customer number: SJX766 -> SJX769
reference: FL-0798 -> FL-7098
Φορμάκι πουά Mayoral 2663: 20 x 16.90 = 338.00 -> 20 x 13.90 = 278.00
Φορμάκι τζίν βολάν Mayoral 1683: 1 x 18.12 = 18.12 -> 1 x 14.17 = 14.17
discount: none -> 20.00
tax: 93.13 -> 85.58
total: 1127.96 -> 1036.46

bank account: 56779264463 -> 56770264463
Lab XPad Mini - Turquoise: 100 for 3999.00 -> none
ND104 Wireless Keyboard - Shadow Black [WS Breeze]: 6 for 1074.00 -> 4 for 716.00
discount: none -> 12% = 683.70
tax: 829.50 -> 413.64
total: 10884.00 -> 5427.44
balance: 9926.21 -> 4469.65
---*---
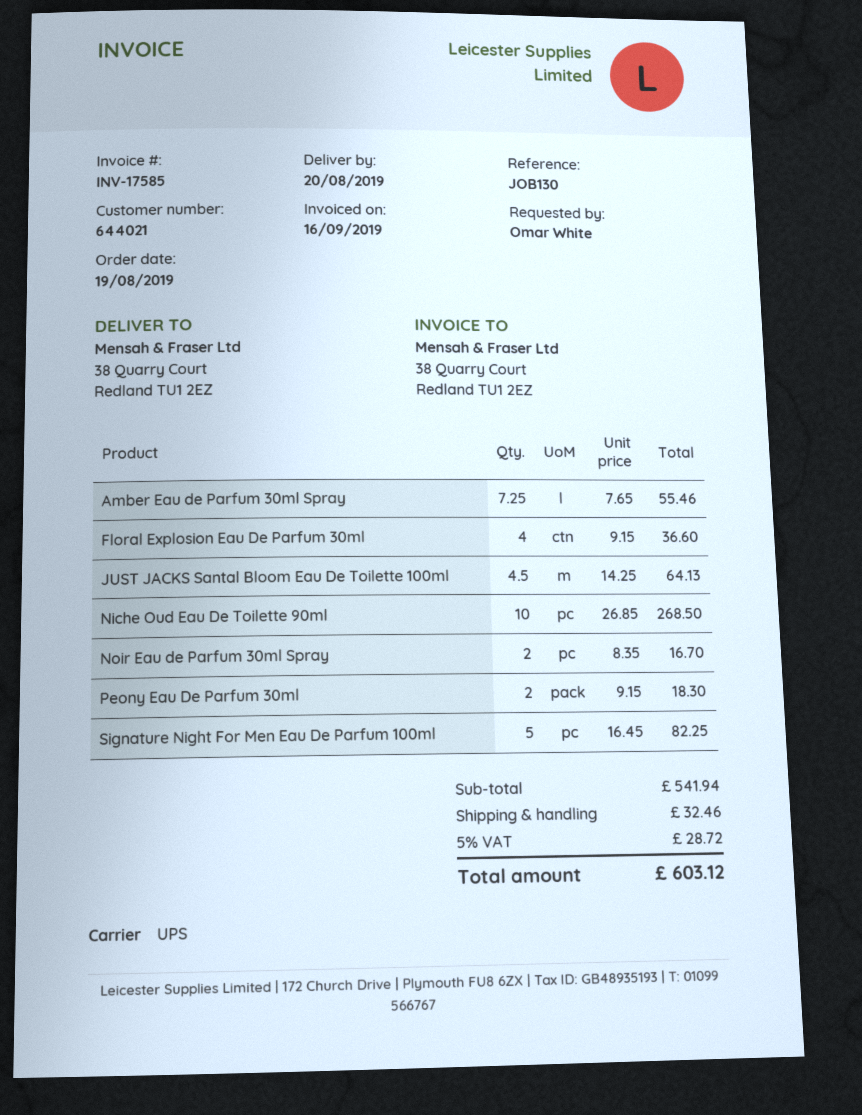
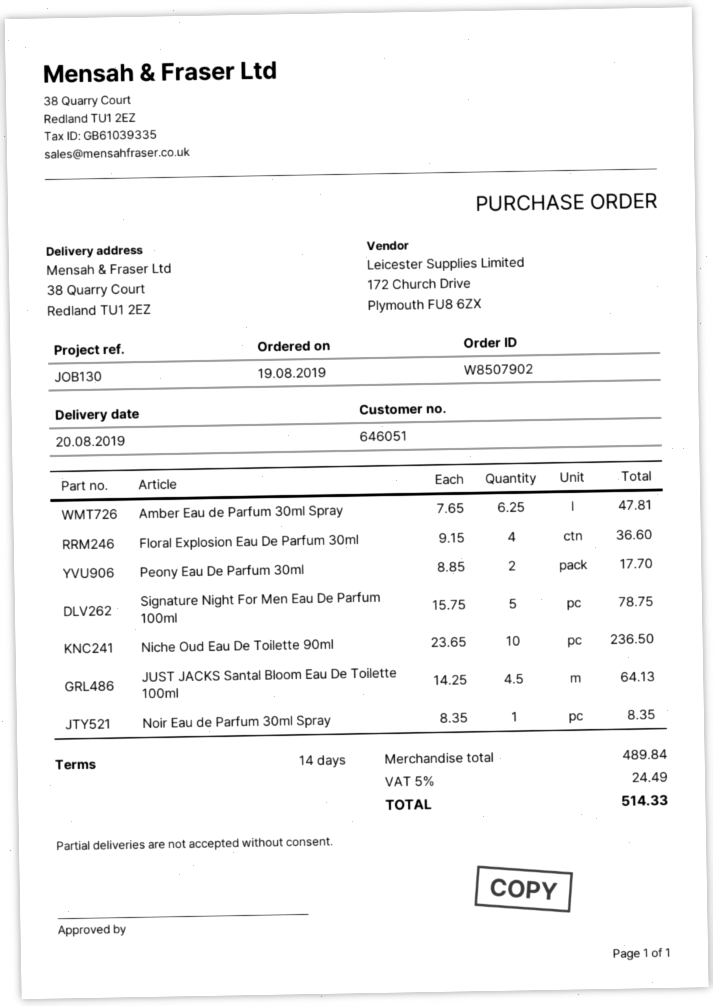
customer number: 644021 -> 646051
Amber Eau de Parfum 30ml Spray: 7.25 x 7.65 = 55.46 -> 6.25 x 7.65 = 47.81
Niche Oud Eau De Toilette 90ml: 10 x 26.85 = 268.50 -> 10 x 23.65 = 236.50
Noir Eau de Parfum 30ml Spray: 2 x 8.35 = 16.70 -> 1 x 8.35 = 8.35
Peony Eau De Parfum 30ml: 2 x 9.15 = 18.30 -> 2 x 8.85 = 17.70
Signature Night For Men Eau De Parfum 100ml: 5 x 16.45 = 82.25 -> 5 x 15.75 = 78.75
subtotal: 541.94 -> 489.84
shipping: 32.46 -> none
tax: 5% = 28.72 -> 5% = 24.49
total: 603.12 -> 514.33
---*---
What you will do -
Lines containing the word "discount" in the entries above should be counted, and only that number given.

Answer for this exercise -
2